Alors que Jérôme K. Jérôme Bloche, son héros, fête cette année les 35 ans de sa première édition BD (après quelques années passées dans les pages de Spirou), nous avons profité du passage de son créateur, Alain Dodier, au festival international de la bande dessinée d’Angoulême pour lui poser quelques questions.
Bonjour ! Je tenais à vous interviewer aujourd’hui car, étant angoumoisine, je viens au festival depuis très longtemps et la toute première BD que j’ai faite dédicacer il y a 25 ans était le tome 3 de Jérôme K. Jérôme Bloche !
Ah bon ?
Oui oui. Du coup forcément ce tome est un peu particulier pour moi. Je voulais donc savoir si vous aviez vous-même un tome préféré ?
Celui que je préfère est celui que je vais faire demain. Là je viens de terminer le scénario du 28ème dont pour l’instant le titre semblerait être La Louve dans la bergerie et je commence à dessiner dès que je rentre d’Angoulême.
Et où trouvez-vous vos idées ?
Si vous avez la recette, je suis preneur ! Ça me vient parce que je cherche et finalement, à force de chercher, on finit par trouver si on cherche avec beaucoup d’imagination et beaucoup de ferveur. Il faut que ce soit son métier peut-être et une grande opiniâtreté. Je ne vous cache pas qu’à chaque nouvelle histoire, la première semaine j’ai des doutes. Je me dis « ça y est c’est fini, je ne trouverai plus jamais ». Alors il y a aussi les notes que je prends depuis une trentaine d’années, un peu des faits divers que je glane par-ci par-là et je dirais surtout la vie, la mienne, mon rapport avec les gens. Et puis finalement ce n’est pas vraiment une série policière, c’est des rapports entre les gens qui sont souvent plutôt compliqués.

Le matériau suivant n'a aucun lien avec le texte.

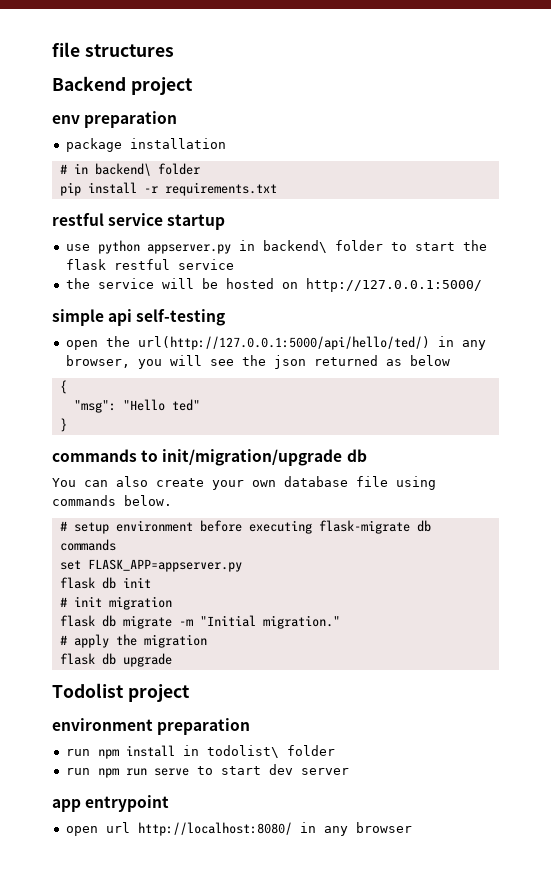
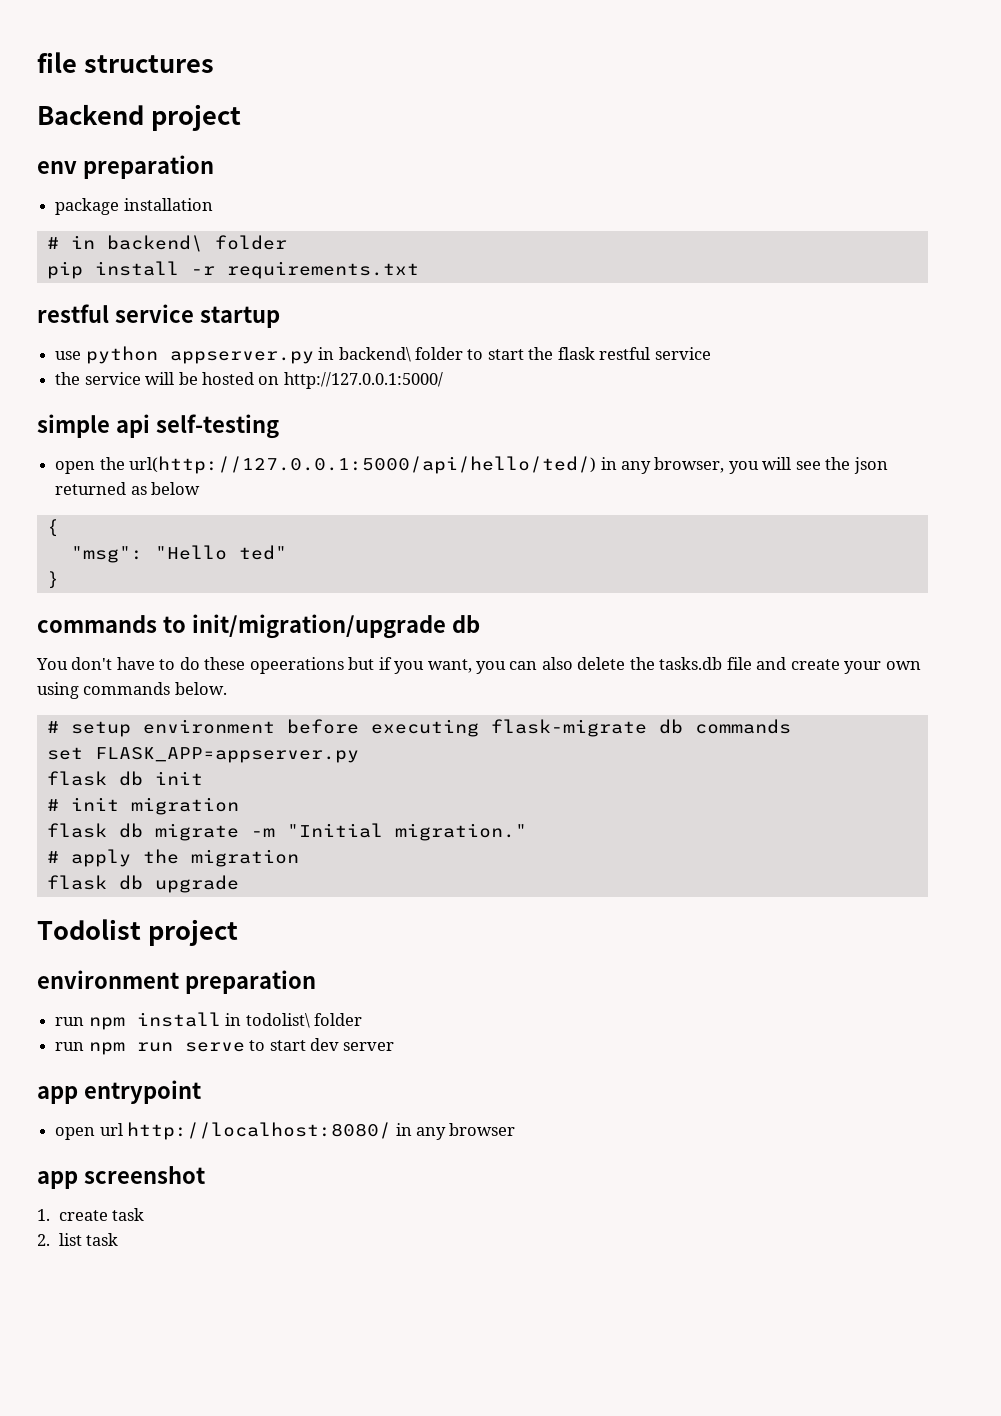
[84,476,148,487] can also -> [71,657,787,674] don't have to do these opeerations but if you want, you can also delete the tasks.db file and
[284,476,388,487] database file -> (921, 665) none
(412, 827) none -> [37,1166,205,1189] [37,1208,145,1221] [37,1233,119,1246] // app screenshot // 1. create task // 2. list task

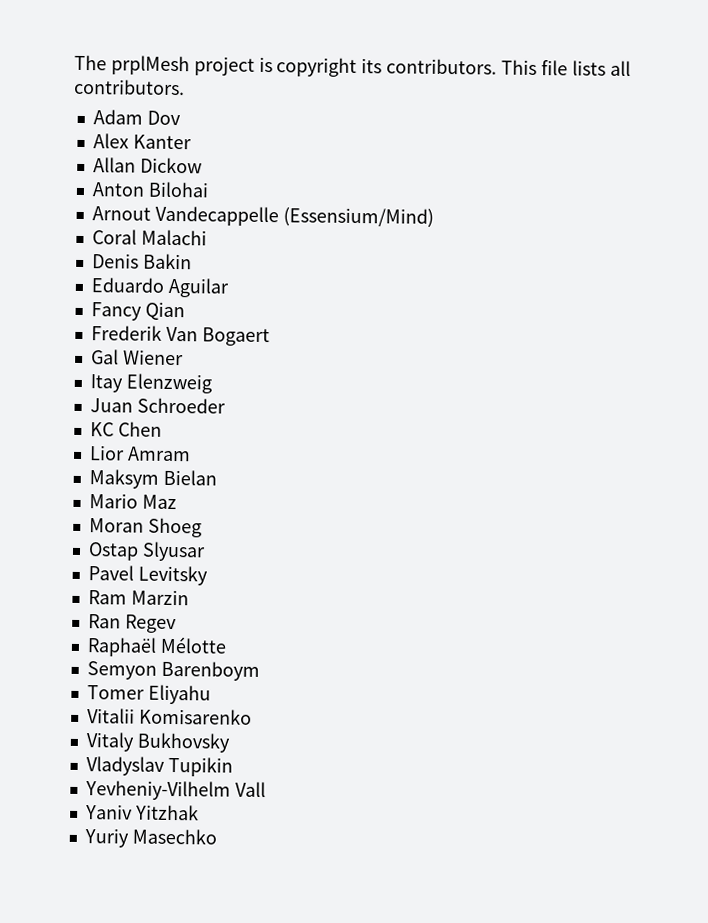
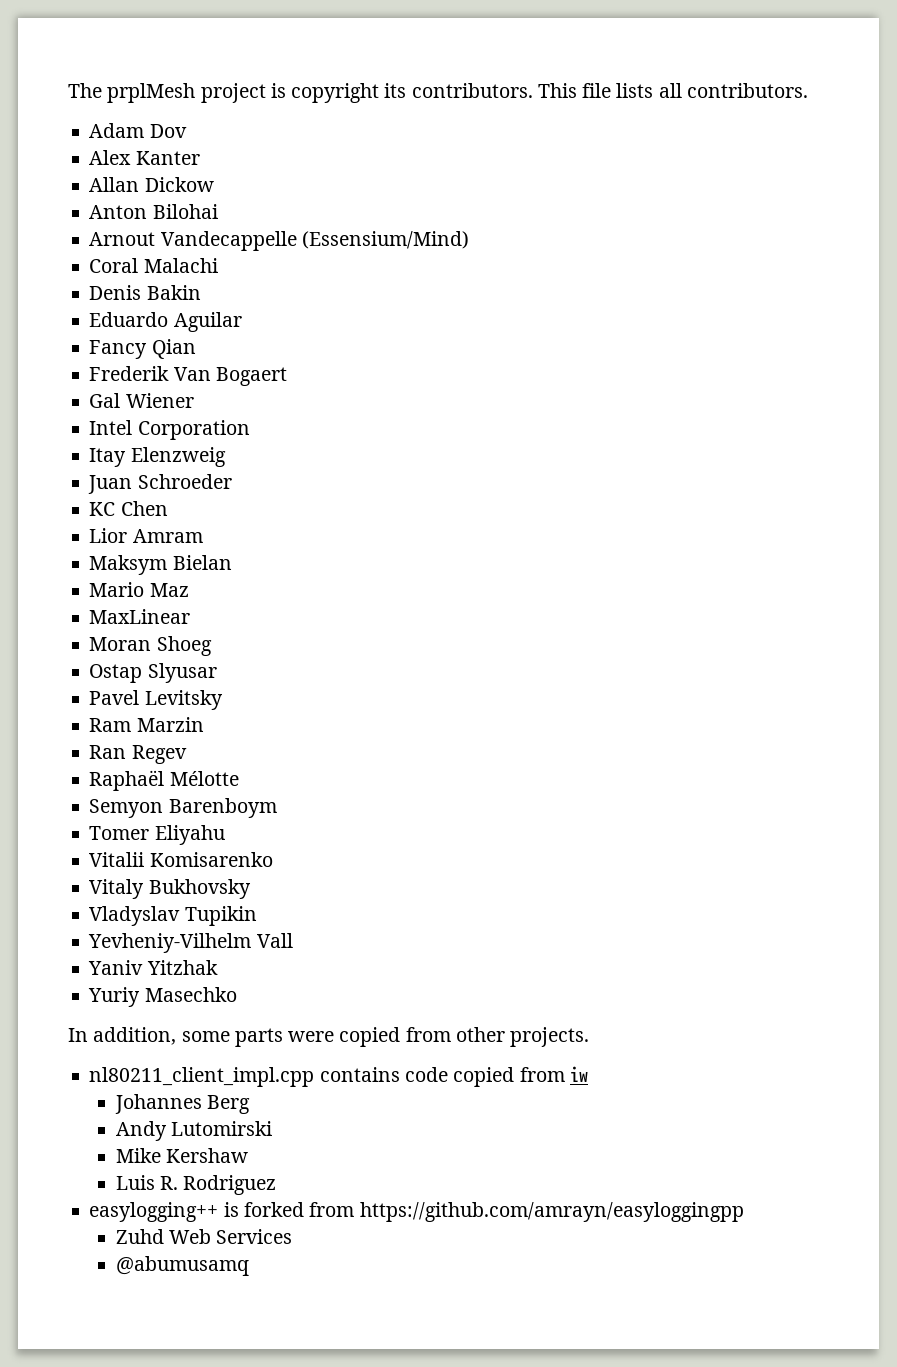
(184, 357) none -> [89,420,250,440] // Intel Corporation
(177, 502) none -> [89,609,191,624] // MaxLinear
(217, 836) none -> [68,1027,590,1047] [89,1066,588,1087] [114,1094,250,1114] [115,1121,272,1141] [115,1148,248,1163] [115,1175,277,1195] [89,1202,744,1222] [115,1229,293,1244] [115,1256,249,1276] // In addition, some parts were copied from other projects. // nl80211_client_impl.cpp contains code copied from iw // Johannes Berg // Andy Lutomirski // Mike Kershaw // Luis R. Rodriguez // easylogging++ is forked from https://github.com/amrayn/easyloggingpp // Zuhd Web Services // @abumusamq

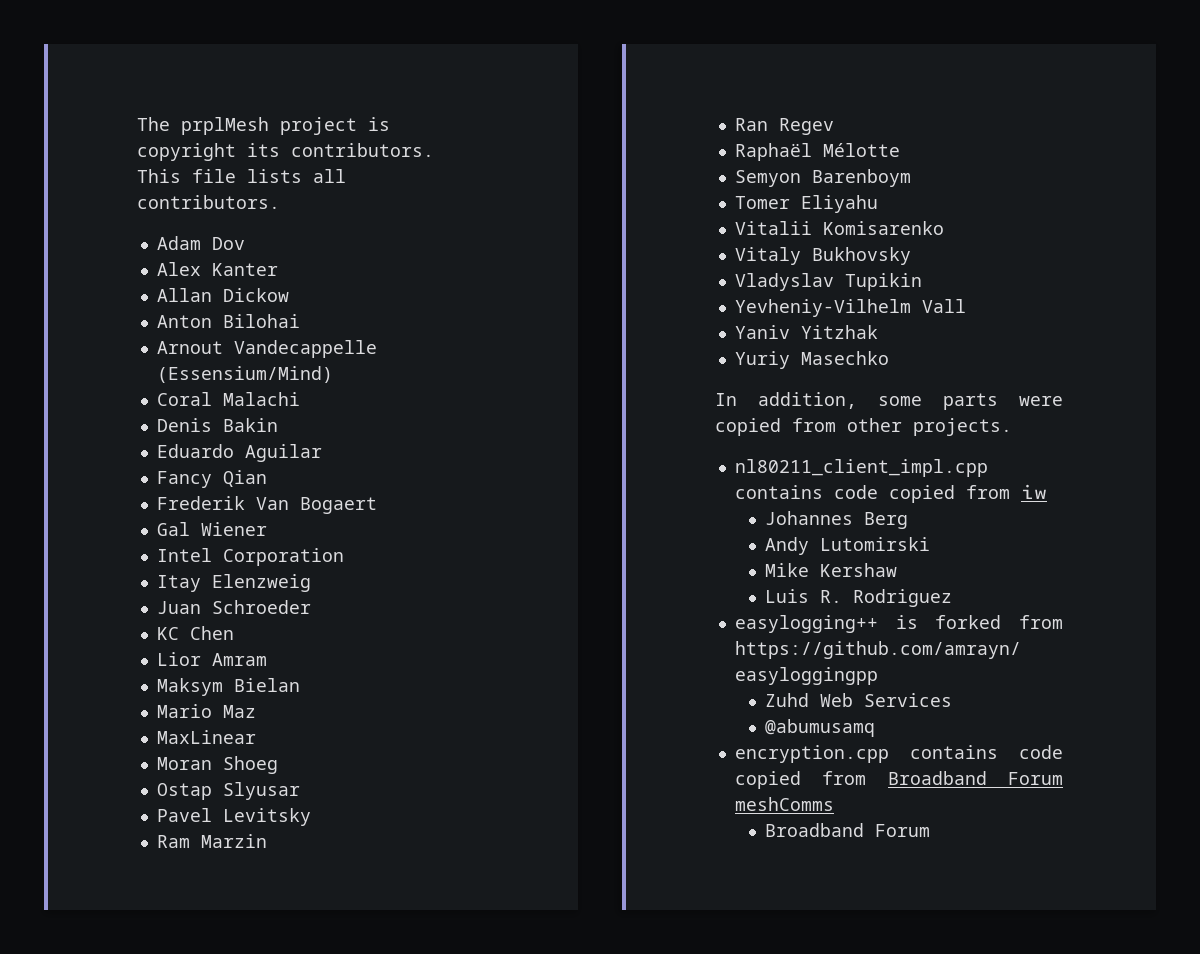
(249, 1266) none -> [734,745,1063,763] [734,771,1063,789] [734,797,834,811] [765,823,931,837] // encryption.cpp contains code copied from Broadband Forum meshComms // Broadband Forum

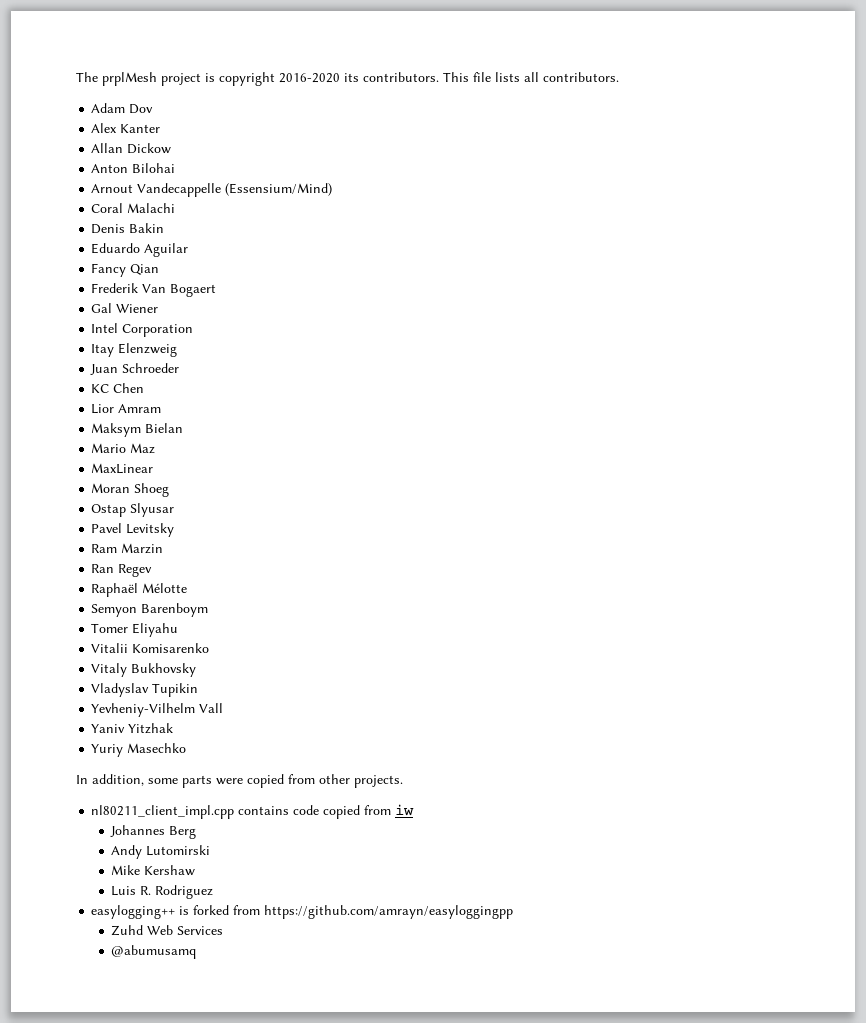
(236, 152) none -> [279,73,340,83] 2016-2020
[734,745,1063,763] [734,771,1063,789] [734,797,834,811] [765,823,931,837] // encryption.cpp contains code copied from Broadband Forum meshComms // Broadband Forum -> (197, 952) none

Vous n’avez jamais eu envie de faire autre chose que Jérôme K. Jérôme Bloche ?
Jamais !
Aucune envie d’arrêter ?
Jamais ! Parce que c’est une histoire contemporaine, qui se passe à notre époque et que je fais depuis près de 40 ans. Donc ça veut dire que notre époque depuis 40 ans, ça a beau être notre époque, ça change tout le temps. Dans 10 ans, j’espère encore en faire si ma santé est là et ça sera toujours notre époque, mais je ne peux pas imaginer ce que ce sera dans 10 ans ! Comment se lasser de quelque chose qui change tout le temps ?
Jérôme ne vieillit pas beaucoup…
C’est un héros, qu’on le veuille ou non, il ne change pas. C’est un point de repère pour le lecteur et c’est d’ailleurs tout le paradoxe d’un quotidien qui change et d’un personnage qui ne change pas.
Sa relation avec Babette a évolué un peu…
Ça évolue légèrement… c’est vrai qu’en presque 40 ans ça a évolué l’équivalent d’une vie normale en six mois.
Quand vous avez commencé, est-ce que vous pensiez presque 40 ans après être toujours en train de raconter les histoires de Jérôme ?
Non. On ne pense à rien quand on commence. On est déjà très content de placer une histoire dans Spirou, qu’on nous accepte la seconde, que la troisième soit attendue et qu’à la quatrième ça semble faire partie des meubles. On met juste un pied devant l’autre.
Ça vous prend combien de temps pour faire une BD entière ?
Alors j’ai remarqué un truc curieux depuis que je fais du scénario depuis une trentaine d’années, c’est que je mets toujours quatre mois à l’écrire. Je ne peux pas expliquer pourquoi, doute ou pas doute, difficulté ou pas difficulté, quels que soient les obstacles que je rencontre, finalement quand je mets le mot fin à mon scénario il s’est passé quatre mois. Avant je ne me souviens plus comment je bossais, mais maintenant je sais que depuis quelques années je mets une semaine par page à la dessiner. Mes histoires font 70 pages donc 70 semaines. Plus les quatre mois du scénario, je vous laisse faire le calcul !
Ce n’est pas si long que ça finalement ?
Non c’est vrai.
Vous aviez une séance de dédicace ce matin. On vient souvent vous voir en dédicace ?
Oui. Ce qui m’a été agréable aujourd’hui c’est que ce n’était que des nouvelles têtes. Dans les festivals, on rencontre souvent des gens que l’on a l’habitude de voir, on les connaît pratiquement par leur prénom. Mais là j’ai eu la surprise de ne voir quasiment que des nouvelles têtes. A Angoulême ! Franchement je ne m’attendais pas à ça. Que des gens qui ne m’avaient jamais vu. Ça ne veut pas dire que je n’aime pas les anciennes têtes. J’aime les deux !
Merci beaucoup d’avoir répondu à mes questions.
Propos recueillis par Laëtitia Lassalle.